Two years after leaving the Premier League, however, Lukaku was back at Chelsea, becoming a team's record signing for the third time in his career.
"I came here as a kid who had a lot to learn, now I'm coming back with a lot of experience and more mature," Lukaku said.
Tuchel's tactical conundrum
"It's a slam dunk," said the Athletic's Italian football writer James Horncastle on 5 Live's Football Daily podcast at the time.
Blues striker Chris Sutton added: "If there was a criticism of Chelsea last season, it was that they possibly weren't ruthless enough and now they have a guy in who is an absolute glutton for goals."
That never materialised. Lukaku's return yielded eight Premier League goals in 26 games and he struggled to fit into boss Thomas Tuchel's system.
During a 1-0 win at Crystal Palace in February 2022, Lukaku touched the ball only seven times - the lowest number any player has managed in a 90-minute Premier League appearance since at least 2003, when that data was first recorded.
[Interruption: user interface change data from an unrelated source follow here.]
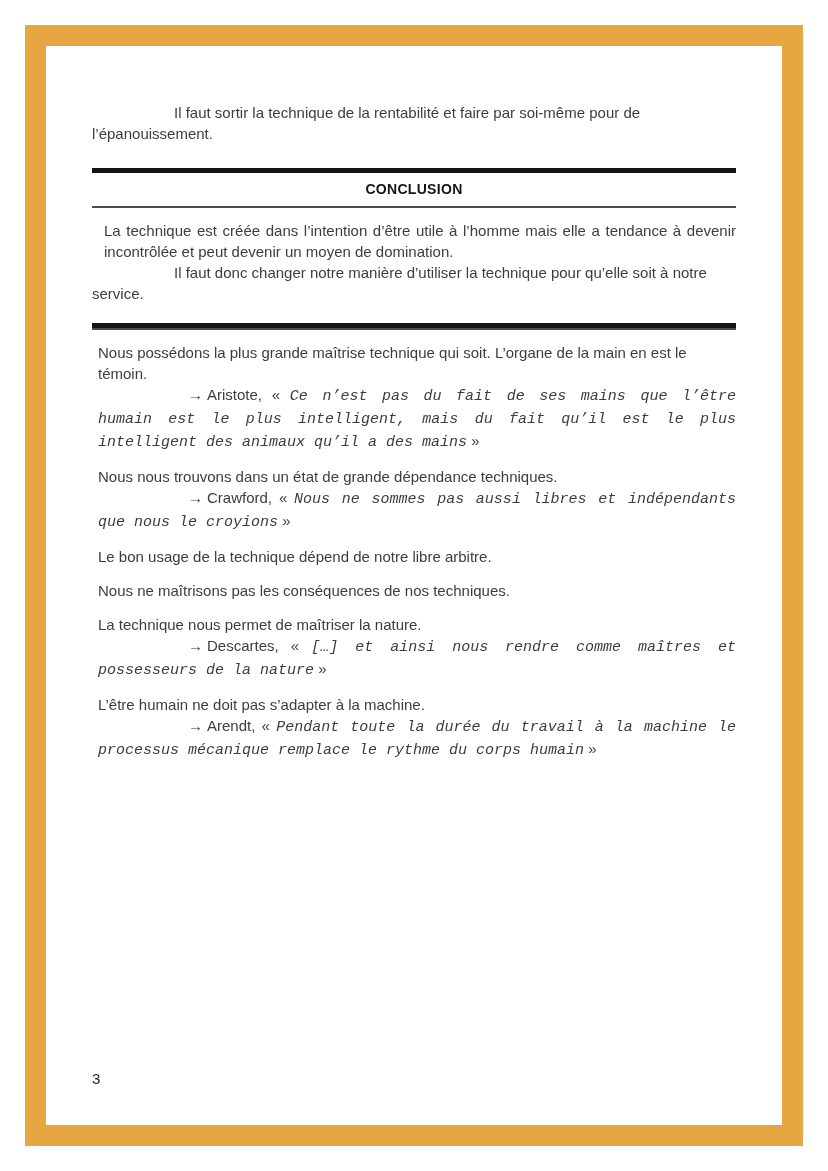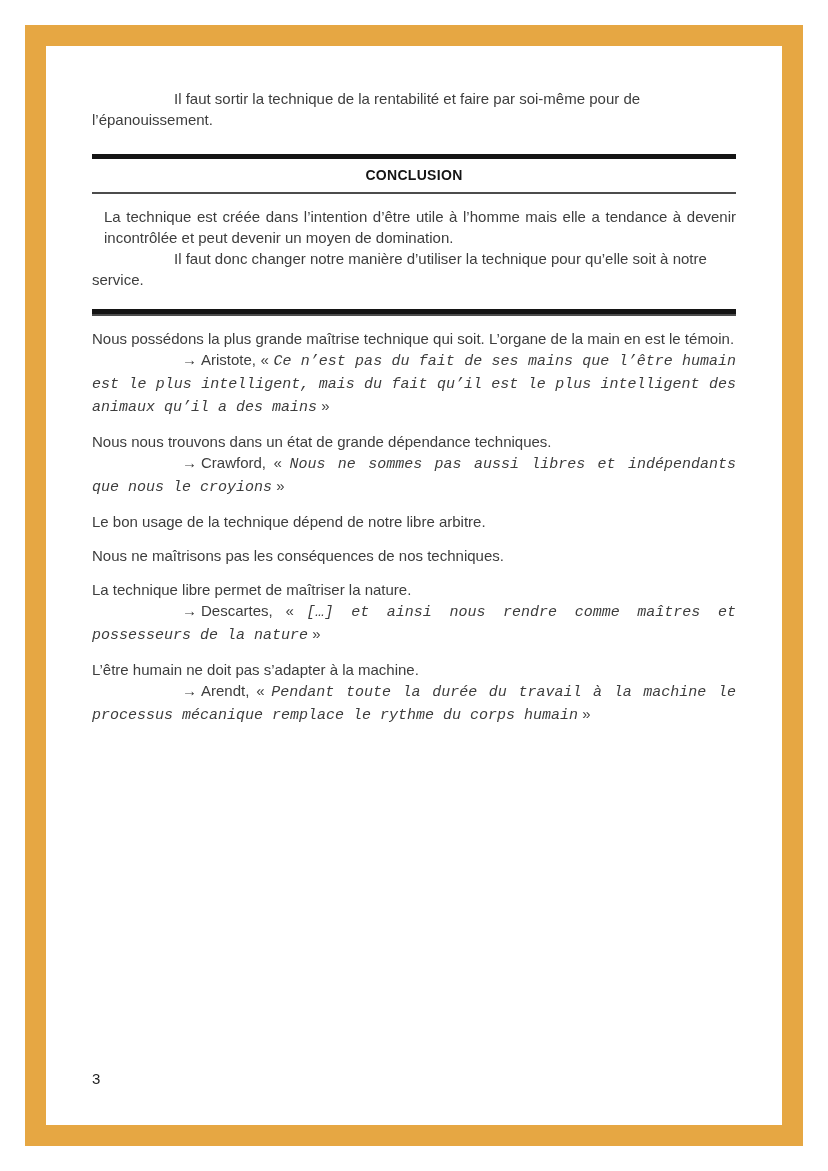"Il faut sortir la technique" .page-content { padding: 42px 46px 0 46px -> 56px 46px 0 46px }
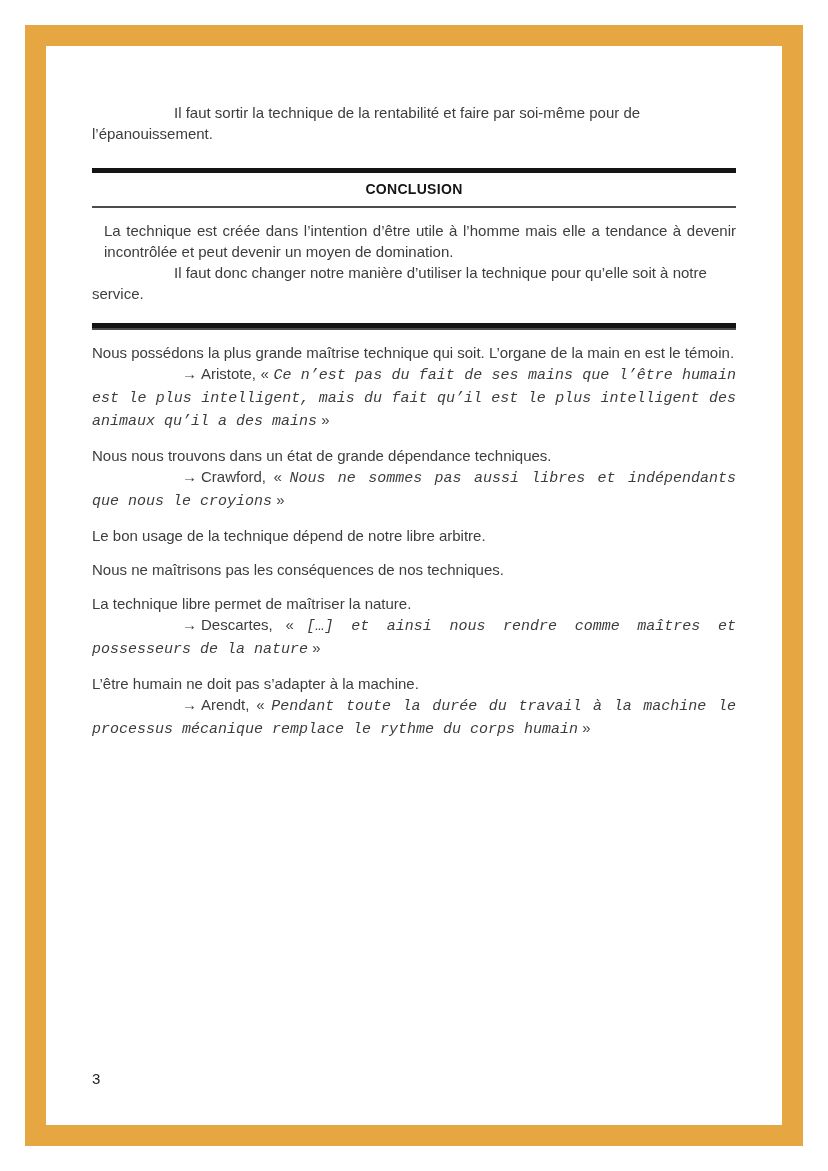"Nous possédons la plus grande" .thesis-list { margin-left: none -> 6px }
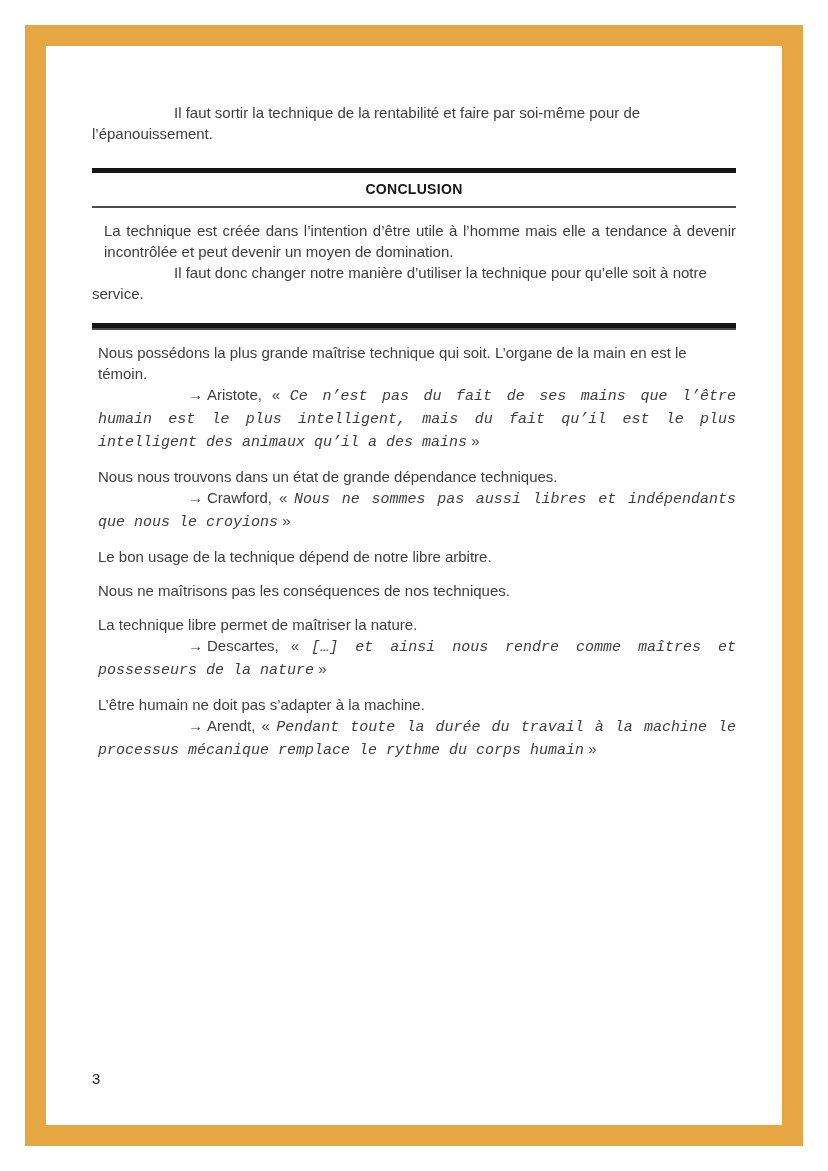"La technique libre permet de" p.claim { text: libre -> nous }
"Of course it's not what we want and what Romelu wants, but it's also not the time to laugh about him and make jokes about him," said Tuchel afterwards.
"How can you pay that much money and not play to his strengths?" asked former Arsenal striker Ian Wright on Match of the Day.
Lukaku was also not helped by an interview conducted earlier in the season with Sky Sport Italia, in which he said he wanted to return to Inter in the near future.
That wish was granted when he returned to the Nerazzurri on loan last season, while his latest temporary move to Roma reunites him with former Chelsea and United boss Mourinho.
Regarded as world class?
Perhaps it is in Serie A where Lukaku feels his qualities are most suited.
He scored 10 league goals last season, as he was blighted by injuries, but has 76 goal contributions in 97 Serie A games, meaning a goal or an assist on average every 99 minutes over three seasons in Italy, compared with every 132 minutes in his Premier League career.
That is complemented by a remarkable 75 goals in 108 appearances for Belgium, and Lukaku feels his record does not get the credit it deserves.
"When people talk about Lewandowski, [Karim] Benzema or [Harry] Kane, they call them world class," Lukaku said during Euro 2020.
"But when it comes to me, it's just considered good form. That motivates me to work harder and get stronger.
"I belong in that list of world-class players."